(Task details): Every line of the data below needs to be reproduced exactly.

- - -

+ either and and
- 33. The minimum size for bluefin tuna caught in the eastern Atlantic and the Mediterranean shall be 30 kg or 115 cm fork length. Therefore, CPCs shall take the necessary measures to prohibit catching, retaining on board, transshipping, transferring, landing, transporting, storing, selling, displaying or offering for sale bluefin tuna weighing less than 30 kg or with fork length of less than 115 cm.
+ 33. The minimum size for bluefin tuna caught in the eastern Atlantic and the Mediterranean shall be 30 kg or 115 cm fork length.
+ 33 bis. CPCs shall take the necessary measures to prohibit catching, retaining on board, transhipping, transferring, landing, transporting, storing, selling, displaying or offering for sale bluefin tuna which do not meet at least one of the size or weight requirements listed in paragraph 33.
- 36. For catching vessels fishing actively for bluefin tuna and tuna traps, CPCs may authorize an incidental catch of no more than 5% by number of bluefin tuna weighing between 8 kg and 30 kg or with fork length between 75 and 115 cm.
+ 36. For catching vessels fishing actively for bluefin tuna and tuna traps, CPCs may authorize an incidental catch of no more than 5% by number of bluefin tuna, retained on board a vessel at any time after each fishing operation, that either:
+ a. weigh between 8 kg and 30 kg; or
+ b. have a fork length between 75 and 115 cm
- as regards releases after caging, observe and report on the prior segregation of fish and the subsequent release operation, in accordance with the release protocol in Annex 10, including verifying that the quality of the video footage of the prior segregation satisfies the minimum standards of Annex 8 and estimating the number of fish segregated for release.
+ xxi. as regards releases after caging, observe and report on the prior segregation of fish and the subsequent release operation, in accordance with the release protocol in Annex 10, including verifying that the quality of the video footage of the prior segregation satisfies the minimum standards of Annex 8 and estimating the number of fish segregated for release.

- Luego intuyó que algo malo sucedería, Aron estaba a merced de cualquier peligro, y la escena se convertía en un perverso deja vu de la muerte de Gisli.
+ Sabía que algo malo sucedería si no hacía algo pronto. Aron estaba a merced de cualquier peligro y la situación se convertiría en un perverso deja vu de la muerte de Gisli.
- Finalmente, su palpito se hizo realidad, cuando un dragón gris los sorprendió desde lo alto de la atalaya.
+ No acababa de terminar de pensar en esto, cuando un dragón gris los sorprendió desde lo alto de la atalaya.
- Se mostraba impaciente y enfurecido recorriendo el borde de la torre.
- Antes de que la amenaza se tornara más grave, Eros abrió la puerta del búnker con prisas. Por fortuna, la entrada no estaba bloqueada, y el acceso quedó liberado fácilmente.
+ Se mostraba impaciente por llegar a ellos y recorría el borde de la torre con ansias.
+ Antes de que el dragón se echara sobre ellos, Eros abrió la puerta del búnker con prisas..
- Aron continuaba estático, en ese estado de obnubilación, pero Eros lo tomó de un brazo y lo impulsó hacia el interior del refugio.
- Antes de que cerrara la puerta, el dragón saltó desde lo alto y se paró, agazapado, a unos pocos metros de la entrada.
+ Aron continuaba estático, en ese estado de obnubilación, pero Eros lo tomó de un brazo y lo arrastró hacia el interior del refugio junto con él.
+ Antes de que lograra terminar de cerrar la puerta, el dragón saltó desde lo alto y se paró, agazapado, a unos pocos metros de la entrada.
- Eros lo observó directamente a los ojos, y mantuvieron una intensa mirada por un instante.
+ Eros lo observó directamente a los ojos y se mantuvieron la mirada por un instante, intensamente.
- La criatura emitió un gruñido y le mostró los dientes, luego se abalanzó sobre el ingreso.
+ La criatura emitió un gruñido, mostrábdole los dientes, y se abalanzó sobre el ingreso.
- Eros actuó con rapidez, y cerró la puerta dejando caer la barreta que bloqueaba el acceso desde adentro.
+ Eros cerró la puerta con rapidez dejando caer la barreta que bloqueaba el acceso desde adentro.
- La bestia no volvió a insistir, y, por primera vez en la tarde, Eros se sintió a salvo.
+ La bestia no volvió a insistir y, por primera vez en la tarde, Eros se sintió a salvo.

- - -

(Response area):
+ either and and
- 33. The minimum size for bluefin tuna caught in the eastern Atlantic and the Mediterranean shall be 30 kg or 115 cm fork length. Therefore, CPCs shall take the necessary measures to prohibit catching, retaining on board, transshipping, transferring, landing, transporting, storing, selling, displaying or offering for sale bluefin tuna weighing less than 30 kg or with fork length of less than 115 cm.
+ 33. The minimum size for bluefin tuna caught in the eastern Atlantic and the Mediterranean shall be 30 kg or 115 cm fork length.
+ 33 bis. CPCs shall take the necessary measures to prohibit catching, retaining on board, transhipping, transferring, landing, transporting, storing, selling, displaying or offering for sale bluefin tuna which do not meet at least one of the size or weight requirements listed in paragraph 33.
- 36. For catching vessels fishing actively for bluefin tuna and tuna traps, CPCs may authorize an incidental catch of no more than 5% by number of bluefin tuna weighing between 8 kg and 30 kg or with fork length between 75 and 115 cm.
+ 36. For catching vessels fishing actively for bluefin tuna and tuna traps, CPCs may authorize an incidental catch of no more than 5% by number of bluefin tuna, retained on board a vessel at any time after each fishing operation, that either:
+ a. weigh between 8 kg and 30 kg; or
+ b. have a fork length between 75 and 115 cm
- as regards releases after caging, observe and report on the prior segregation of fish and the subsequent release operation, in accordance with the release protocol in Annex 10, including verifying that the quality of the video footage of the prior segregation satisfies the minimum standards of Annex 8 and estimating the number of fish segregated for release.
+ xxi. as regards releases after caging, observe and report on the prior segregation of fish and the subsequent release operation, in accordance with the release protocol in Annex 10, including verifying that the quality of the video footage of the prior segregation satisfies the minimum standards of Annex 8 and estimating the number of fish segregated for release.

- Luego intuyó que algo malo sucedería, Aron estaba a merced de cualquier peligro, y la escena se convertía en un perverso deja vu de la muerte de Gisli.
+ Sabía que algo malo sucedería si no hacía algo pronto. Aron estaba a merced de cualquier peligro y la situación se convertiría en un perverso deja vu de la muerte de Gisli.
- Finalmente, su palpito se hizo realidad, cuando un dragón gris los sorprendió desde lo alto de la atalaya.
+ No acababa de terminar de pensar en esto, cuando un dragón gris los sorprendió desde lo alto de la atalaya.
- Se mostraba impaciente y enfurecido recorriendo el borde de la torre.
- Antes de que la amenaza se tornara más grave, Eros abrió la puerta del búnker con prisas. Por fortuna, la entrada no estaba bloqueada, y el acceso quedó liberado fácilmente.
+ Se mostraba impaciente por llegar a ellos y recorría el borde de la torre con ansias.
+ Antes de que el dragón se echara sobre ellos, Eros abrió la puerta del búnker con prisas..
- Aron continuaba estático, en ese estado de obnubilación, pero Eros lo tomó de un brazo y lo impulsó hacia el interior del refugio.
- Antes de que cerrara la puerta, el dragón saltó desde lo alto y se paró, agazapado, a unos pocos metros de la entrada.
+ Aron continuaba estático, en ese estado de obnubilación, pero Eros lo tomó de un brazo y lo arrastró hacia el interior del refugio junto con él.
+ Antes de que lograra terminar de cerrar la puerta, el dragón saltó desde lo alto y se paró, agazapado, a unos pocos metros de la entrada.
- Eros lo observó directamente a los ojos, y mantuvieron una intensa mirada por un instante.
+ Eros lo observó directamente a los ojos y se mantuvieron la mirada por un instante, intensamente.
- La criatura emitió un gruñido y le mostró los dientes, luego se abalanzó sobre el ingreso.
+ La criatura emitió un gruñido, mostrábdole los dientes, y se abalanzó sobre el ingreso.
- Eros actuó con rapidez, y cerró la puerta dejando caer la barreta que bloqueaba el acceso desde adentro.
+ Eros cerró la puerta con rapidez dejando caer la barreta que bloqueaba el acceso desde adentro.
- La bestia no volvió a insistir, y, por primera vez en la tarde, Eros se sintió a salvo.
+ La bestia no volvió a insistir y, por primera vez en la tarde, Eros se sintió a salvo.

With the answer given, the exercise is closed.